Its very simmilar in Utah. You can hear some people fighting, you pretend it doesnt occur, you see the lack of light and warmth behind their eyes and their smiles. The kids talk, but most of em grow up and repeat the pattern of their parents marrying people they arent compatible with, venting their frustration out in to productivity for ward and community projects.
I cnat for the life of me comprehend how Utah is not #1 in the nation for mass shootings
lujlp at February 4, 2014 3:30 PM
Your comment made me laugh lujlp. I mean it because I noticed that too. I'd go bananas.
I had a Mormon friend who was an in the closet not yet accepting lesbian. Her father was a professor at BYU (I think).
She would tell me all her fantasizes about women and then try to convert me to Mormonism.

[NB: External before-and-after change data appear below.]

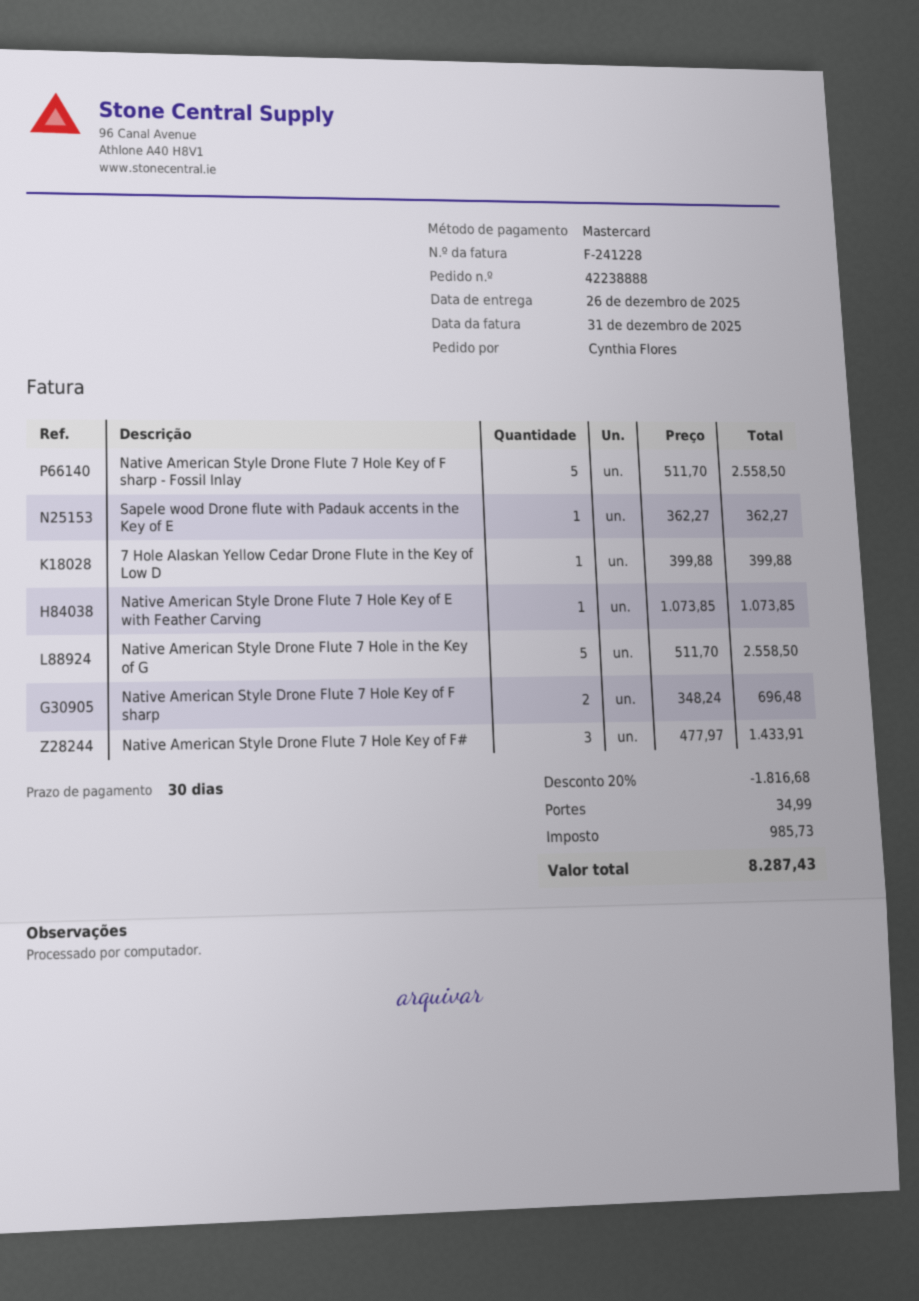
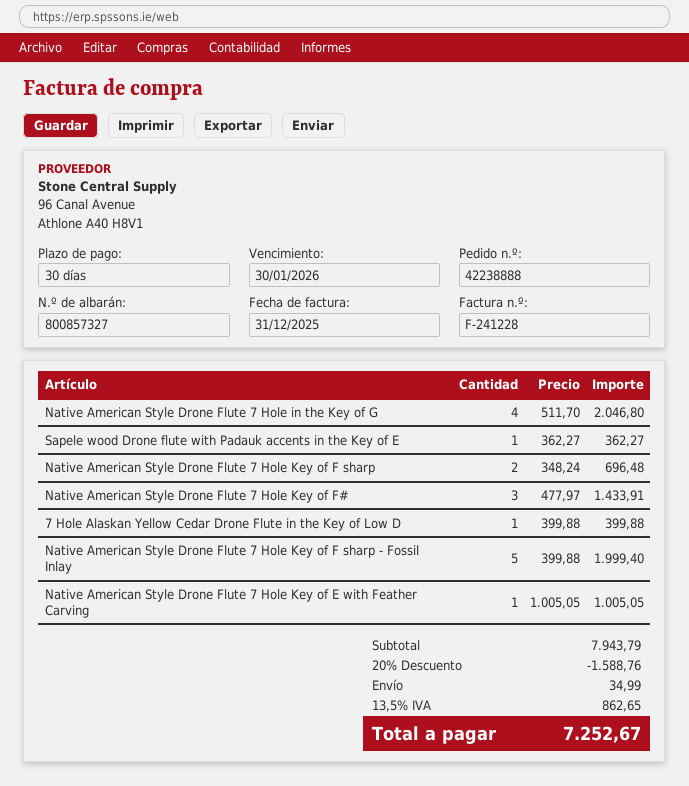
Native American Style Drone Flute 7 Hole Key of F sharp - Fossil Inlay: 5 x 511.70 = 2558.50 -> 5 x 399.88 = 1999.40
Native American Style Drone Flute 7 Hole Key of E with Feather Carving: 1 x 1073.85 = 1073.85 -> 1 x 1005.05 = 1005.05
Native American Style Drone Flute 7 Hole in the Key of G: 5 x 511.70 = 2558.50 -> 4 x 511.70 = 2046.80
discount: 20% = 1816.68 -> 20% = 1588.76
tax: 985.73 -> 862.65
total: 8287.43 -> 7252.67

She was really conflicted. It hurt to hear her talk cuz you know I was too busy sucking cock and having no qualms about it.
Ppen at February 4, 2014 10:19 PM
I had a Mormon friend who was an in the closet not yet accepting lesbian. Her father was a professor at BYU (I think).
Posted by: Ppen at February 4, 2014 10:19 PM
______________________________________
Reminds me of the famous poet May Swenson (1913–1989) - praised by Harold Bloom, to boot. Her partner was the sports poet and YA Zan novelist R.R. (Rozanne Ruth) Knudson. They were both Mormons.
From Knudson's 2008 obituary:
It was at York that Ms. Knudson’s writing career began. She had assembled an anthology of sports poetry in an effort to spark the interest of her students. When she suggested to an editor that she put together another collection, she was told: “No, I want you to write me a sports novel. There aren’t any women writing about women athletes.”